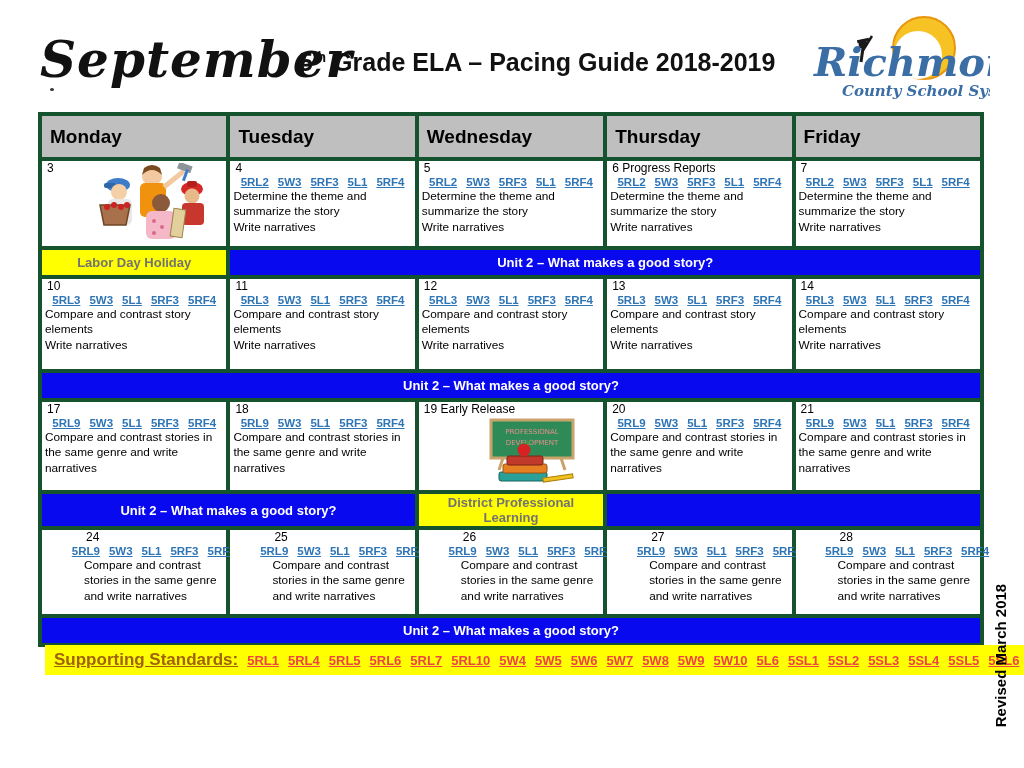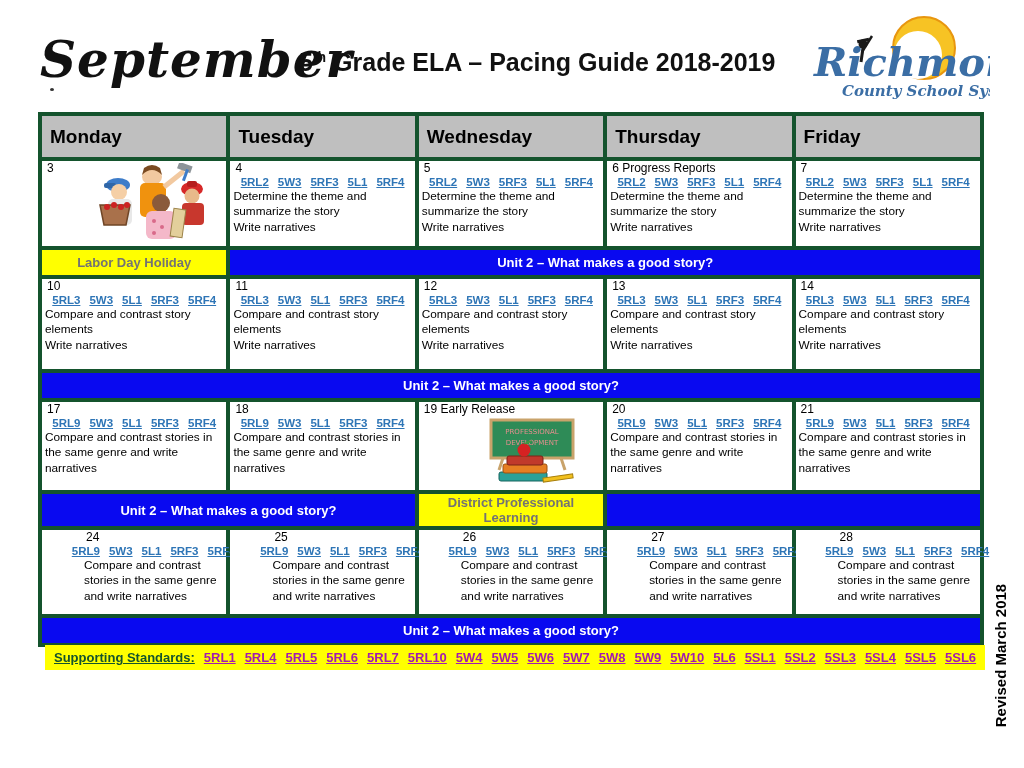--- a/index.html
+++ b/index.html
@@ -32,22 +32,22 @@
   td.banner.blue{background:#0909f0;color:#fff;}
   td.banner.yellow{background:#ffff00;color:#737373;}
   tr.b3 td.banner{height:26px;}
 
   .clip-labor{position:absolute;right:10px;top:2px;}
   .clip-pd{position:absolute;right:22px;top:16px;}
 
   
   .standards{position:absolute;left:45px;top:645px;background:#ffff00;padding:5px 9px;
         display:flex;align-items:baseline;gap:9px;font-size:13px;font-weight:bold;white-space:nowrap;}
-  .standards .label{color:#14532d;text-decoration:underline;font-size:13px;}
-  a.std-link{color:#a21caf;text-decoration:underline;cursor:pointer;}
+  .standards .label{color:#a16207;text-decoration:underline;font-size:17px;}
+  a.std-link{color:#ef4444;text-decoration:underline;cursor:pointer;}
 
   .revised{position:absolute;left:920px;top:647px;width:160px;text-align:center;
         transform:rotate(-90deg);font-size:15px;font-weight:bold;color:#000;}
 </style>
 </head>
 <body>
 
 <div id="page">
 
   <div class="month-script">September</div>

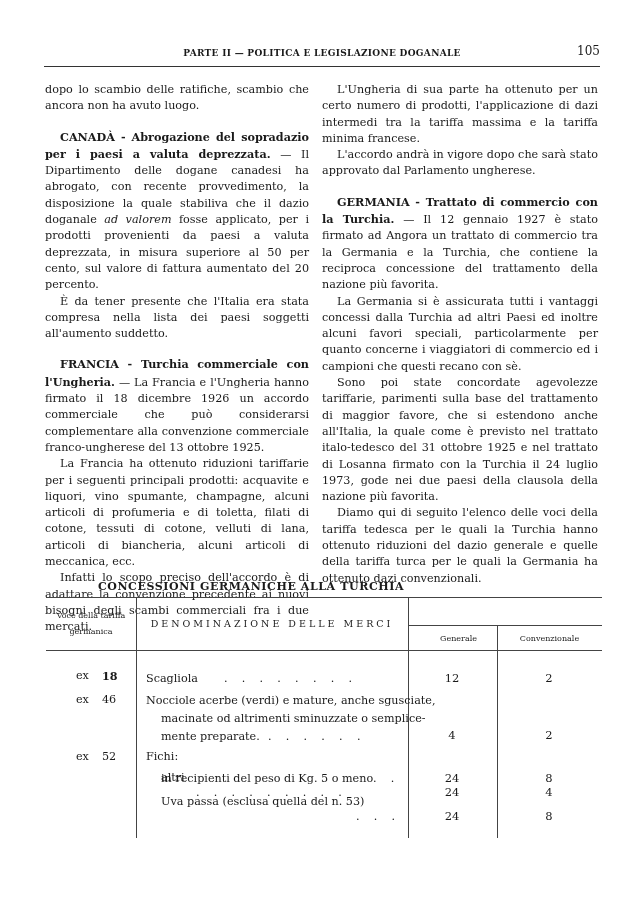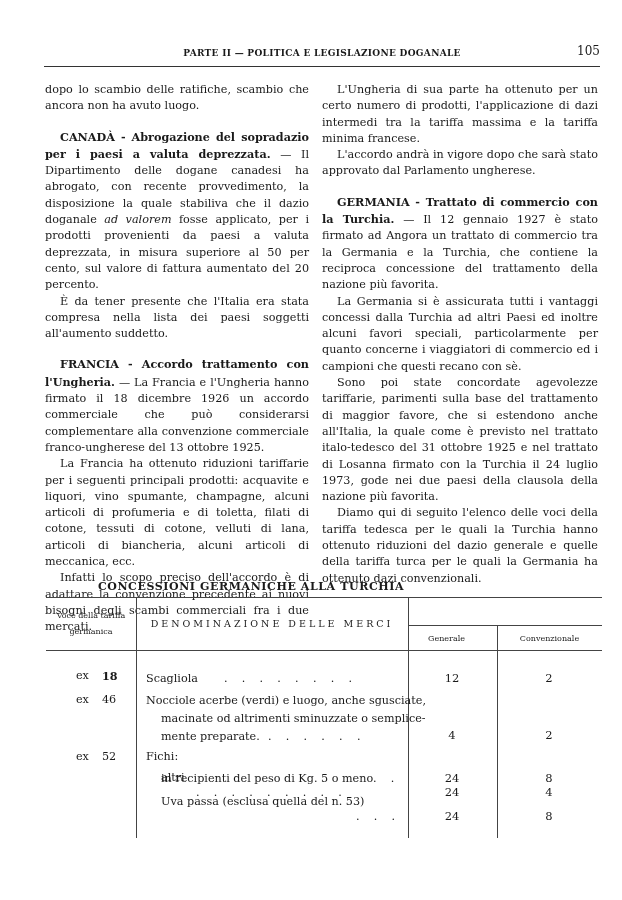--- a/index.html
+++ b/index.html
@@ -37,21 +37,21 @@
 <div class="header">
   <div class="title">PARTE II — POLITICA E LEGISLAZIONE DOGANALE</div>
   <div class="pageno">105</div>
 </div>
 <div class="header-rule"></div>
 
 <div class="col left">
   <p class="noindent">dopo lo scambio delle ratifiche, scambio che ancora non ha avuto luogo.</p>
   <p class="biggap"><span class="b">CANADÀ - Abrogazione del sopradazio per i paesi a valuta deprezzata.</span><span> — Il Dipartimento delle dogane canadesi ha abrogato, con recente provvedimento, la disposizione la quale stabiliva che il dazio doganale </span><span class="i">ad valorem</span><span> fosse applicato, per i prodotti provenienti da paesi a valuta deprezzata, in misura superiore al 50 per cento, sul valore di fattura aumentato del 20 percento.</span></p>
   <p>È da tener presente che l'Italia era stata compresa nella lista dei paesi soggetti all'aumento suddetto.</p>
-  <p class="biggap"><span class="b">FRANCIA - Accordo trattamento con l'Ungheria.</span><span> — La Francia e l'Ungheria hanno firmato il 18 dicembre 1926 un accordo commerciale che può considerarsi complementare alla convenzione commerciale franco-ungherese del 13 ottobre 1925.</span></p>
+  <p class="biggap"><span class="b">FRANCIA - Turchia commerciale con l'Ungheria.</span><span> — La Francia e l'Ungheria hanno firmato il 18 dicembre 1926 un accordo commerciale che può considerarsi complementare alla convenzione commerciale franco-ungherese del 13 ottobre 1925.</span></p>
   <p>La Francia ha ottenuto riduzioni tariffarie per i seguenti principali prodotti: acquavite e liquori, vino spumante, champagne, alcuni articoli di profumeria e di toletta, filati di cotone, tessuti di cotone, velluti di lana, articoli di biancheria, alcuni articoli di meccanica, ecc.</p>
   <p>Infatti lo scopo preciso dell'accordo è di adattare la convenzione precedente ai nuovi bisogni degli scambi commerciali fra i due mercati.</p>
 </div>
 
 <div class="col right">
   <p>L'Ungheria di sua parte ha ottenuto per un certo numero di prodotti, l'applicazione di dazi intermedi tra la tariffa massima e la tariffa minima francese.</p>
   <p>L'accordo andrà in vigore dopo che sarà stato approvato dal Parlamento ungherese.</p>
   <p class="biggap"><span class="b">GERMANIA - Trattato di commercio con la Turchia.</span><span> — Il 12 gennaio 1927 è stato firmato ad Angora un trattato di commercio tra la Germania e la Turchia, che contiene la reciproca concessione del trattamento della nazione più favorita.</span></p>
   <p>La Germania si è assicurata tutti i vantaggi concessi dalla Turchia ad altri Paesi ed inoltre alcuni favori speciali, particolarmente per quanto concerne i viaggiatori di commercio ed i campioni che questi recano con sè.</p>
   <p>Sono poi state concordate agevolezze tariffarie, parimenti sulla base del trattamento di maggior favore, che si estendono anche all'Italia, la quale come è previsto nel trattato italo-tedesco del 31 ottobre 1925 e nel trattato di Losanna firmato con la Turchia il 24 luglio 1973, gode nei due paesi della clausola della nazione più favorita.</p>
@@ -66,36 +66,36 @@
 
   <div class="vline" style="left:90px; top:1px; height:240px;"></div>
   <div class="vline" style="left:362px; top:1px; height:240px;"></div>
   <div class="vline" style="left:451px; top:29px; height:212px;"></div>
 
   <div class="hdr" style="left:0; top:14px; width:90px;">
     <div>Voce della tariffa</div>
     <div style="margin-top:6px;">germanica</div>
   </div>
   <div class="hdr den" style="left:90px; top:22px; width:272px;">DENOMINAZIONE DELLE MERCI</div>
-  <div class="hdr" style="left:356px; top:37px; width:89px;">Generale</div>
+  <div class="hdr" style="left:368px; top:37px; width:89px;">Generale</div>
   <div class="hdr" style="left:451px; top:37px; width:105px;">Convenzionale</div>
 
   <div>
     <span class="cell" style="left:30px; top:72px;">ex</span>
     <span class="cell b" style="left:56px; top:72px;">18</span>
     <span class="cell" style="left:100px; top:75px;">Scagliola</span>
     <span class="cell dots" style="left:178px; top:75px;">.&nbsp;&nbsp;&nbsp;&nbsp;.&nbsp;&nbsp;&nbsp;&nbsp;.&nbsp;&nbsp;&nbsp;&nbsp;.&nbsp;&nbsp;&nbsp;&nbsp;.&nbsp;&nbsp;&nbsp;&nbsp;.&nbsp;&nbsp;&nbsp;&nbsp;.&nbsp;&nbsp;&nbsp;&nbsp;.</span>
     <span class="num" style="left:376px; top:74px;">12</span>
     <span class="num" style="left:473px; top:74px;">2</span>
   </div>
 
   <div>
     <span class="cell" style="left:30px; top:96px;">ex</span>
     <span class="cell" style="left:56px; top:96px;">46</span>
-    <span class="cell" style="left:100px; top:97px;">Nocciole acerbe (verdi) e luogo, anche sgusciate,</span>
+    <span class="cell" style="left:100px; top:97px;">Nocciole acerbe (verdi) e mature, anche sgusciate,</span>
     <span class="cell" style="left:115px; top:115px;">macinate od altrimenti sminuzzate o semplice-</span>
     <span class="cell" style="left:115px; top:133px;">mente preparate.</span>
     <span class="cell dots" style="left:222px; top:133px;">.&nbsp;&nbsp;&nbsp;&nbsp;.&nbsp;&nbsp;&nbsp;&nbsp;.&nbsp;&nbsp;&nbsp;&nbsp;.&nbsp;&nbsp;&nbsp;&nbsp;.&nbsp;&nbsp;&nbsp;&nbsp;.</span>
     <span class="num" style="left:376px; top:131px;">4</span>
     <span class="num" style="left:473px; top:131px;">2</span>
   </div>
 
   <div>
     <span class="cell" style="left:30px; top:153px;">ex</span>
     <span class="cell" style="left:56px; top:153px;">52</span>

• • • • • • •

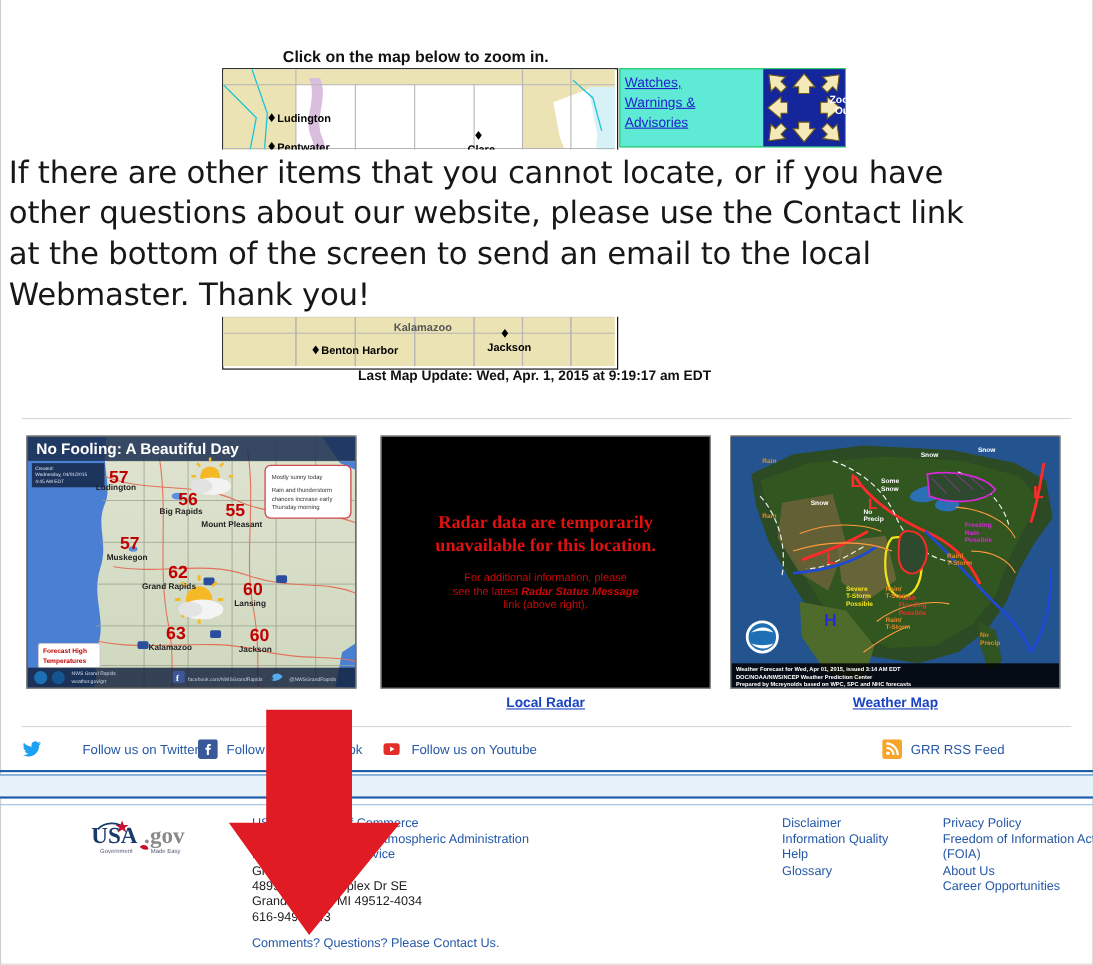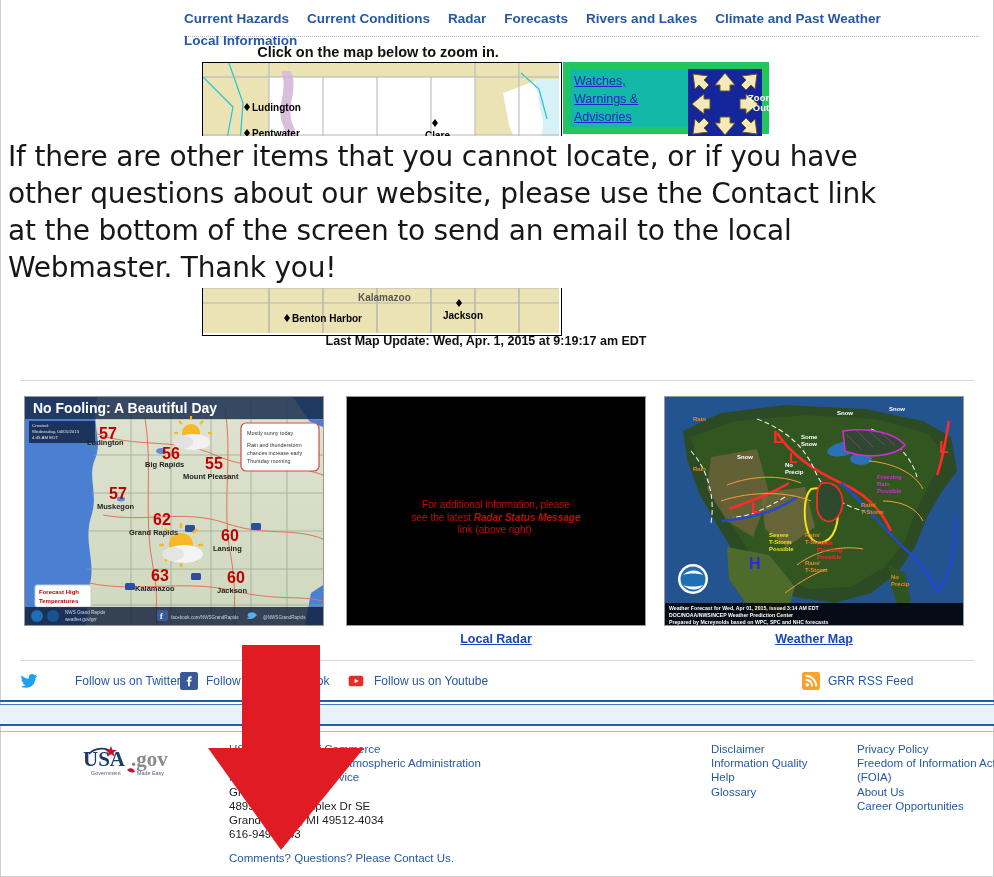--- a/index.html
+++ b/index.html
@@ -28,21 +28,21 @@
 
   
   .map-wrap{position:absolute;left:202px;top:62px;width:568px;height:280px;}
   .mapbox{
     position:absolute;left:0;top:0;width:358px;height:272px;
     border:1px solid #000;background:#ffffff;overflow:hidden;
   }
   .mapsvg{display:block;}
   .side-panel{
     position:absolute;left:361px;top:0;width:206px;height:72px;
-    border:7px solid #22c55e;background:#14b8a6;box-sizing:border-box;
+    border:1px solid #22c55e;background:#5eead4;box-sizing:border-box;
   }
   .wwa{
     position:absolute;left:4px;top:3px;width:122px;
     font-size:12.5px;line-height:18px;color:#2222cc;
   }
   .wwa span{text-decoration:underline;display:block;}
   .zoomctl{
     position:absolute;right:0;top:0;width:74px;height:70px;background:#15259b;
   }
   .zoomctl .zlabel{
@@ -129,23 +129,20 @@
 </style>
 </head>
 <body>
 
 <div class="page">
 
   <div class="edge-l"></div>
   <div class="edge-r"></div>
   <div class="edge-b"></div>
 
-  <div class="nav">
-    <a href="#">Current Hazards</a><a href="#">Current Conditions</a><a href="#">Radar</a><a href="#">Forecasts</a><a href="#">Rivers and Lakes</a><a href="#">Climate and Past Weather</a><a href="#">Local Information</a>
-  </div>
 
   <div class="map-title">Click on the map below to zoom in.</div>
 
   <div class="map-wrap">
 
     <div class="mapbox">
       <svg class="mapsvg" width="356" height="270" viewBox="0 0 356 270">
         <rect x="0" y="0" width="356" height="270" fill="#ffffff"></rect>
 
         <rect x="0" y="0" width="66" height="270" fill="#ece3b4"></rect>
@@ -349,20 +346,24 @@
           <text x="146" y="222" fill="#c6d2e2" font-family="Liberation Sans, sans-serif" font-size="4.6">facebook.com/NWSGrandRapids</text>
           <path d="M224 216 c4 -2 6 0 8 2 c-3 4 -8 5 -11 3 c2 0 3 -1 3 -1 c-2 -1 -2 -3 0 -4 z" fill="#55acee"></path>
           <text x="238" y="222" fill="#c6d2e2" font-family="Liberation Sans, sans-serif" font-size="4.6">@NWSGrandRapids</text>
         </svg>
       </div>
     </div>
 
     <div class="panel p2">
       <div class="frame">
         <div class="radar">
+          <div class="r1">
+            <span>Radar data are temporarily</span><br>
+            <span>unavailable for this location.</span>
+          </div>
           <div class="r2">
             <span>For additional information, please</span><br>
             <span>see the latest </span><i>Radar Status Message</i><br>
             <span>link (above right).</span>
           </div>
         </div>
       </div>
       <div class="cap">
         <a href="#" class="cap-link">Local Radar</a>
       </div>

• • • • • • •

## EXERCISE DESCRIPTION
Sift through the material above and copy each line that holds "Liberation".

## RESPONSE TO THE TASK
           <text x="146" y="222" fill="#c6d2e2" font-family="Liberation Sans, sans-serif" font-size="4.6">facebook.com/NWSGrandRapids</text>
           <text x="238" y="222" fill="#c6d2e2" font-family="Liberation Sans, sans-serif" font-size="4.6">@NWSGrandRapids</text>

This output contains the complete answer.